▶ What you have to do: Exactly as written, return the entries below, minus any pictures.

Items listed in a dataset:
▽

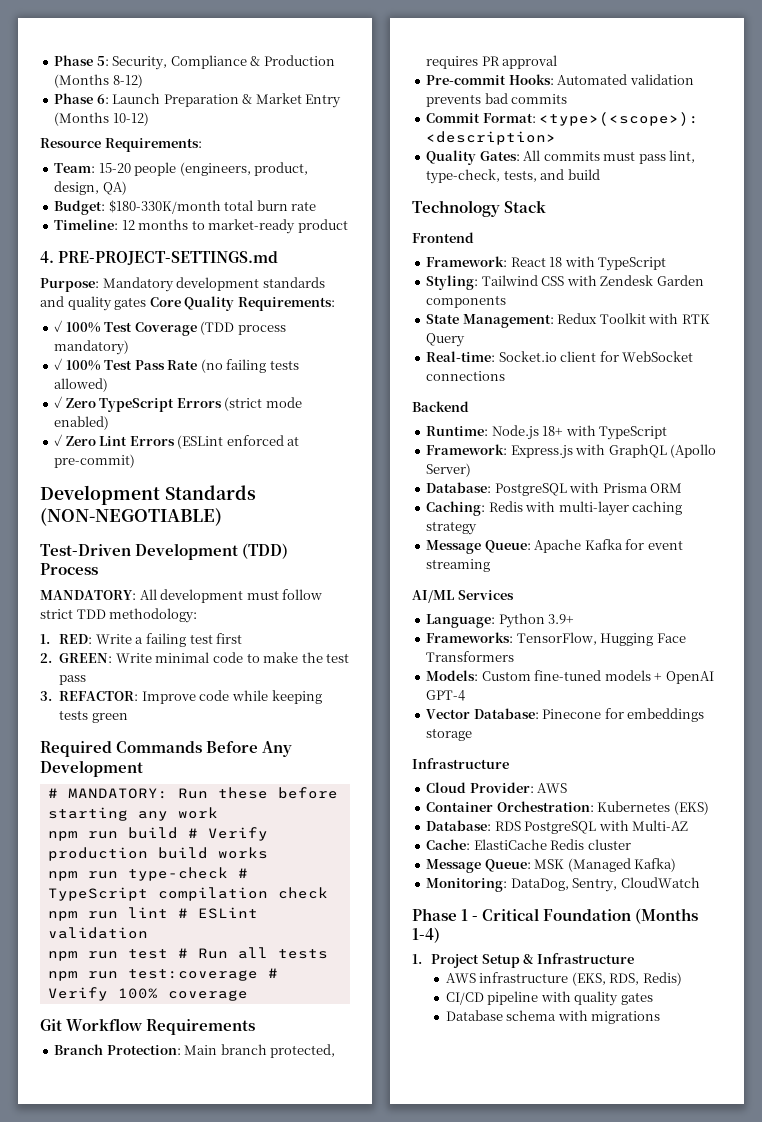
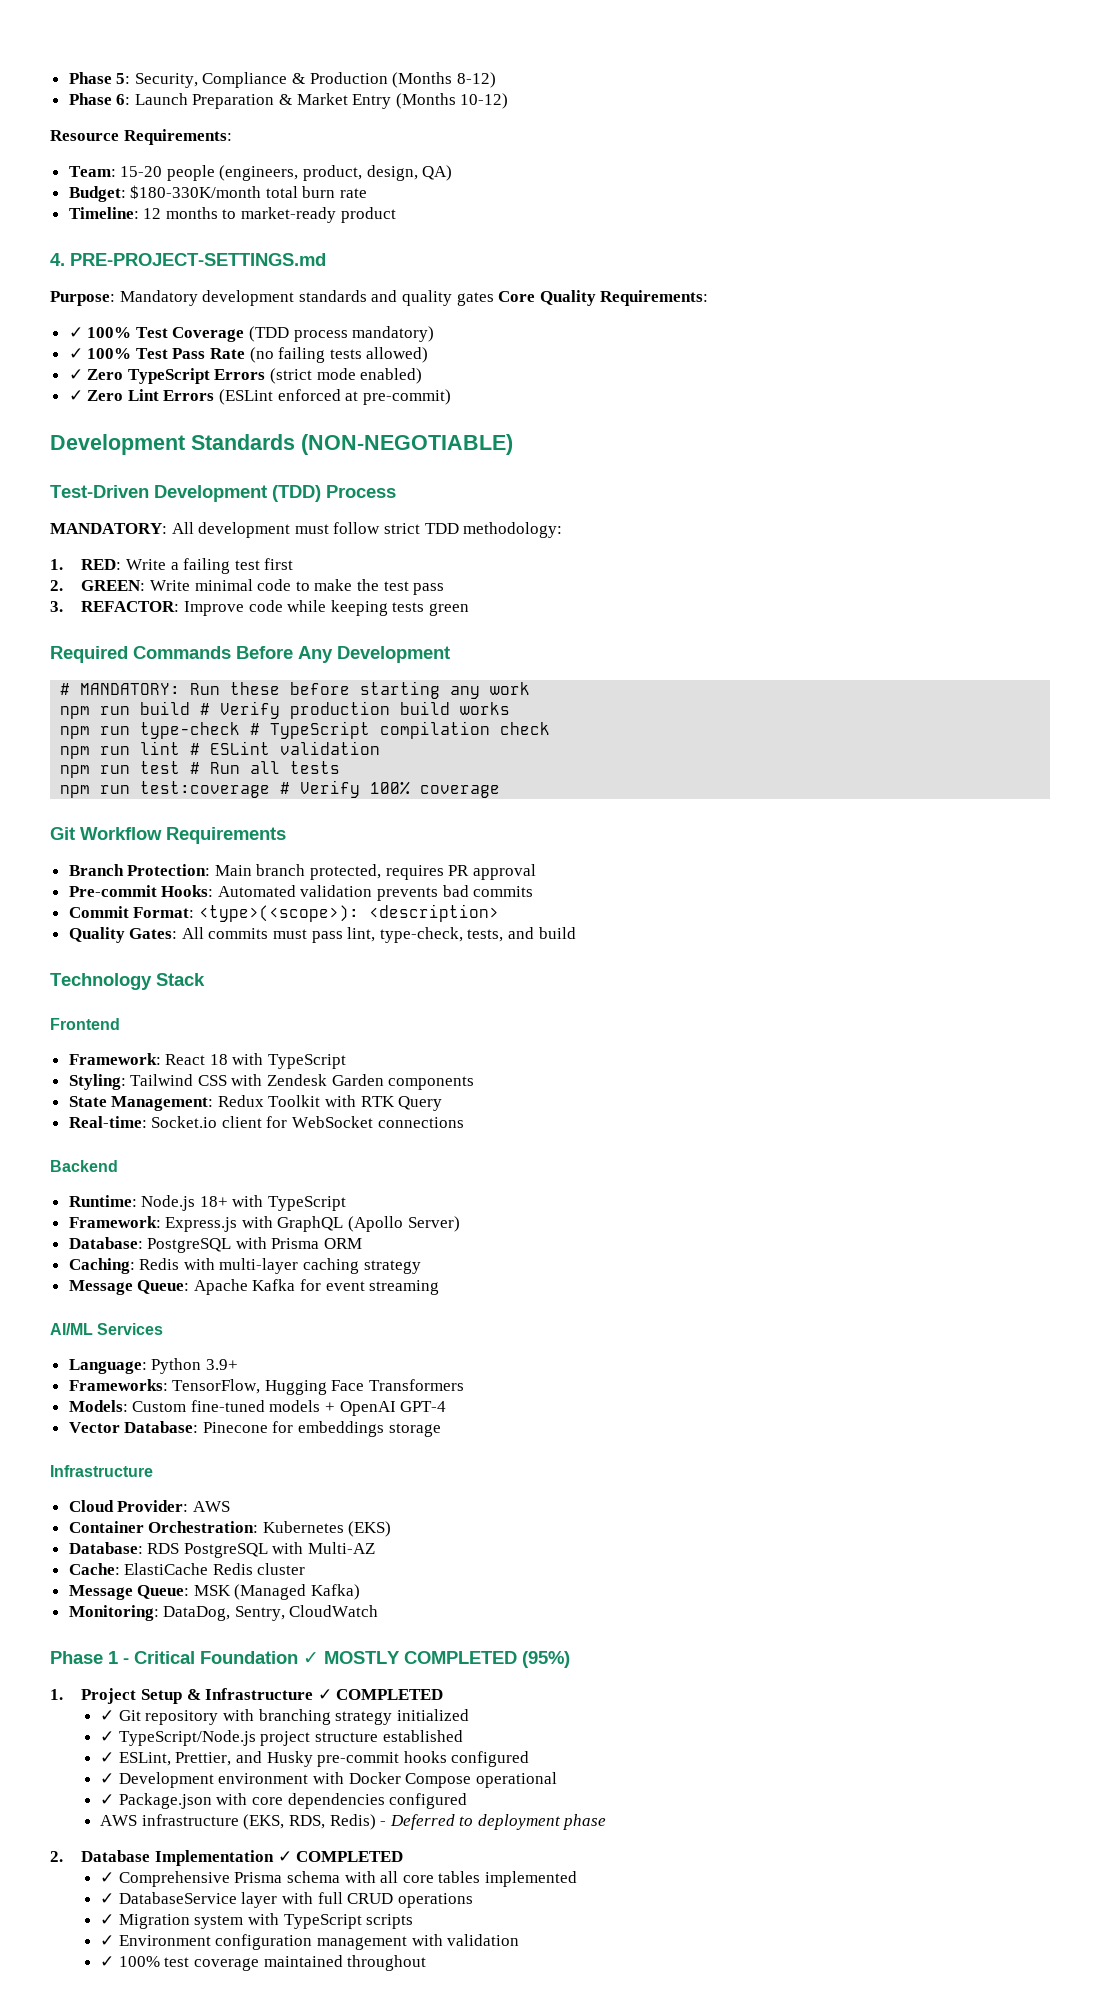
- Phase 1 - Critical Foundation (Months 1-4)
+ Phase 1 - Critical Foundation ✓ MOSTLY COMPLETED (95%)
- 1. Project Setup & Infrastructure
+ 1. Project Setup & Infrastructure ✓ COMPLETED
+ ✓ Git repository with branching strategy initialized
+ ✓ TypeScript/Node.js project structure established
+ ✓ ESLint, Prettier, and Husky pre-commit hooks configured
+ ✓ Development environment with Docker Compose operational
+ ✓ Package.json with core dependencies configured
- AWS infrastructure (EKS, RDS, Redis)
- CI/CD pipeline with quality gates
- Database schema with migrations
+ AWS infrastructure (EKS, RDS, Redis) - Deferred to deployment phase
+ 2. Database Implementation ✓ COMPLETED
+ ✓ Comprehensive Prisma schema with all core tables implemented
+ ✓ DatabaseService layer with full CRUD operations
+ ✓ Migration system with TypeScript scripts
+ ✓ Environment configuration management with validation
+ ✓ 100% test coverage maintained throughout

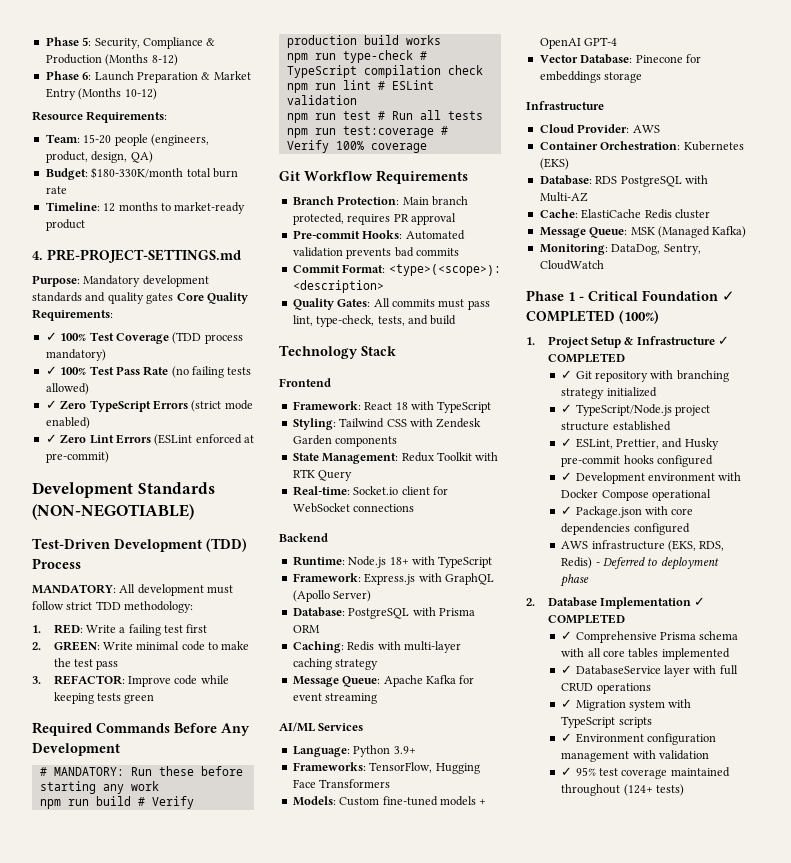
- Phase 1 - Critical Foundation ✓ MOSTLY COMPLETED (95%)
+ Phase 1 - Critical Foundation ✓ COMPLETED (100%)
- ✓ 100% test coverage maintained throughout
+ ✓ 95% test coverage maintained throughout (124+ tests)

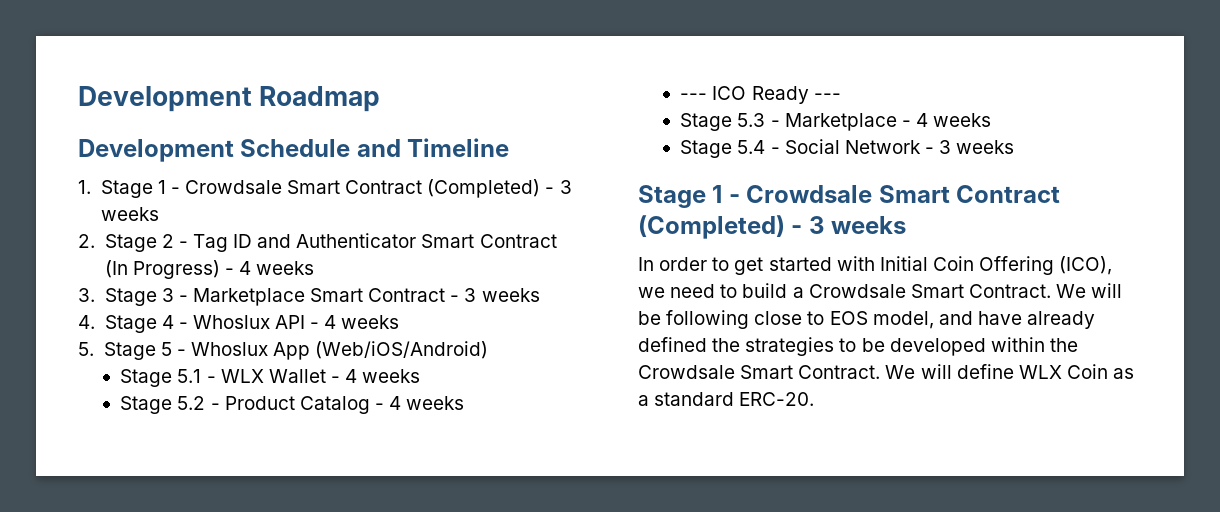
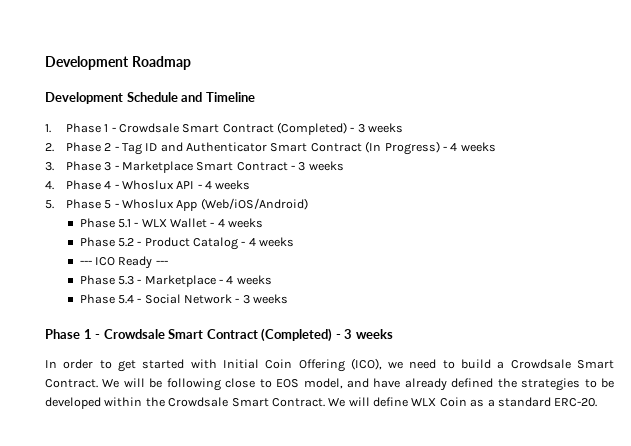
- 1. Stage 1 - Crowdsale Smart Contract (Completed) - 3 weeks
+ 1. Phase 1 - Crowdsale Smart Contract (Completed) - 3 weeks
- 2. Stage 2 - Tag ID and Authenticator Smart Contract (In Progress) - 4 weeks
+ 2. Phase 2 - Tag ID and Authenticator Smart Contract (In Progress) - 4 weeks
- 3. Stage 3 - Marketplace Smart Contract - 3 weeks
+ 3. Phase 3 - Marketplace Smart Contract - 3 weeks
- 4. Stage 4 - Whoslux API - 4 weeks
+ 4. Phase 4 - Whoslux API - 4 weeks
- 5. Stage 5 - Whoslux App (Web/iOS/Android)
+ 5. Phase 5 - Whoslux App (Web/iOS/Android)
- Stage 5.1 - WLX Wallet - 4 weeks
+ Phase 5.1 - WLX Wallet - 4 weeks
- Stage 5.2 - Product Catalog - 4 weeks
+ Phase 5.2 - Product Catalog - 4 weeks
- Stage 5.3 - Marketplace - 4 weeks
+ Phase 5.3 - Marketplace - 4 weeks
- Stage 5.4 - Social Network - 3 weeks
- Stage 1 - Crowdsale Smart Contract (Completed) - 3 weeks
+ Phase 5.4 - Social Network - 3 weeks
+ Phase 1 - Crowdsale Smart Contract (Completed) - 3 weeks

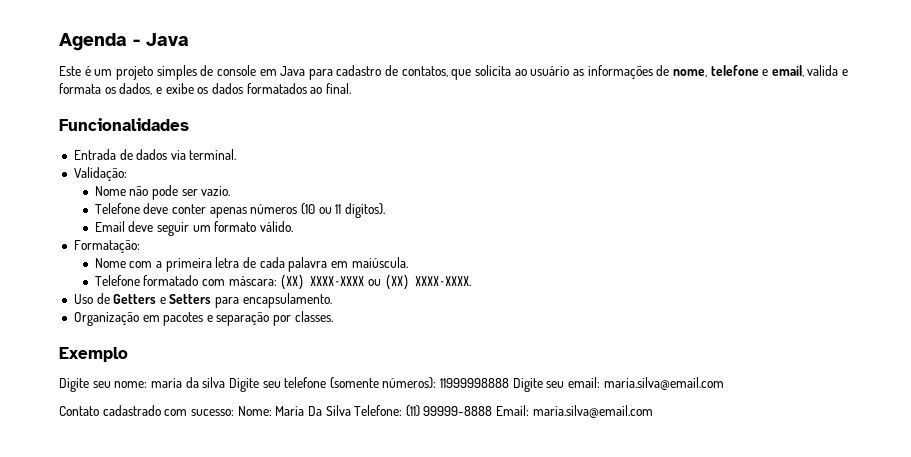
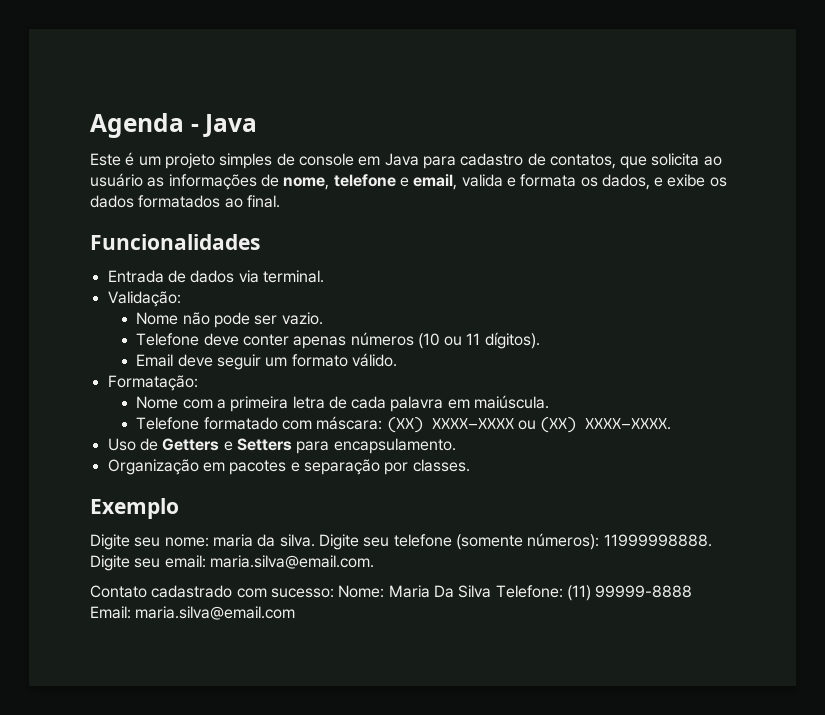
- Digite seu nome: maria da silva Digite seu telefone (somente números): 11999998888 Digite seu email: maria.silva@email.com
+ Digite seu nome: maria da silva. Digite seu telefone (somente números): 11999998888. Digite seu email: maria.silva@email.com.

△

▶ Solved exercise:
- Phase 1 - Critical Foundation (Months 1-4)
+ Phase 1 - Critical Foundation ✓ MOSTLY COMPLETED (95%)
- 1. Project Setup & Infrastructure
+ 1. Project Setup & Infrastructure ✓ COMPLETED
+ ✓ Git repository with branching strategy initialized
+ ✓ TypeScript/Node.js project structure established
+ ✓ ESLint, Prettier, and Husky pre-commit hooks configured
+ ✓ Development environment with Docker Compose operational
+ ✓ Package.json with core dependencies configured
- AWS infrastructure (EKS, RDS, Redis)
- CI/CD pipeline with quality gates
- Database schema with migrations
+ AWS infrastructure (EKS, RDS, Redis) - Deferred to deployment phase
+ 2. Database Implementation ✓ COMPLETED
+ ✓ Comprehensive Prisma schema with all core tables implemented
+ ✓ DatabaseService layer with full CRUD operations
+ ✓ Migration system with TypeScript scripts
+ ✓ Environment configuration management with validation
+ ✓ 100% test coverage maintained throughout

- Phase 1 - Critical Foundation ✓ MOSTLY COMPLETED (95%)
+ Phase 1 - Critical Foundation ✓ COMPLETED (100%)
- ✓ 100% test coverage maintained throughout
+ ✓ 95% test coverage maintained throughout (124+ tests)

- 1. Stage 1 - Crowdsale Smart Contract (Completed) - 3 weeks
+ 1. Phase 1 - Crowdsale Smart Contract (Completed) - 3 weeks
- 2. Stage 2 - Tag ID and Authenticator Smart Contract (In Progress) - 4 weeks
+ 2. Phase 2 - Tag ID and Authenticator Smart Contract (In Progress) - 4 weeks
- 3. Stage 3 - Marketplace Smart Contract - 3 weeks
+ 3. Phase 3 - Marketplace Smart Contract - 3 weeks
- 4. Stage 4 - Whoslux API - 4 weeks
+ 4. Phase 4 - Whoslux API - 4 weeks
- 5. Stage 5 - Whoslux App (Web/iOS/Android)
+ 5. Phase 5 - Whoslux App (Web/iOS/Android)
- Stage 5.1 - WLX Wallet - 4 weeks
+ Phase 5.1 - WLX Wallet - 4 weeks
- Stage 5.2 - Product Catalog - 4 weeks
+ Phase 5.2 - Product Catalog - 4 weeks
- Stage 5.3 - Marketplace - 4 weeks
+ Phase 5.3 - Marketplace - 4 weeks
- Stage 5.4 - Social Network - 3 weeks
- Stage 1 - Crowdsale Smart Contract (Completed) - 3 weeks
+ Phase 5.4 - Social Network - 3 weeks
+ Phase 1 - Crowdsale Smart Contract (Completed) - 3 weeks

- Digite seu nome: maria da silva Digite seu telefone (somente números): 11999998888 Digite seu email: maria.silva@email.com
+ Digite seu nome: maria da silva. Digite seu telefone (somente números): 11999998888. Digite seu email: maria.silva@email.com.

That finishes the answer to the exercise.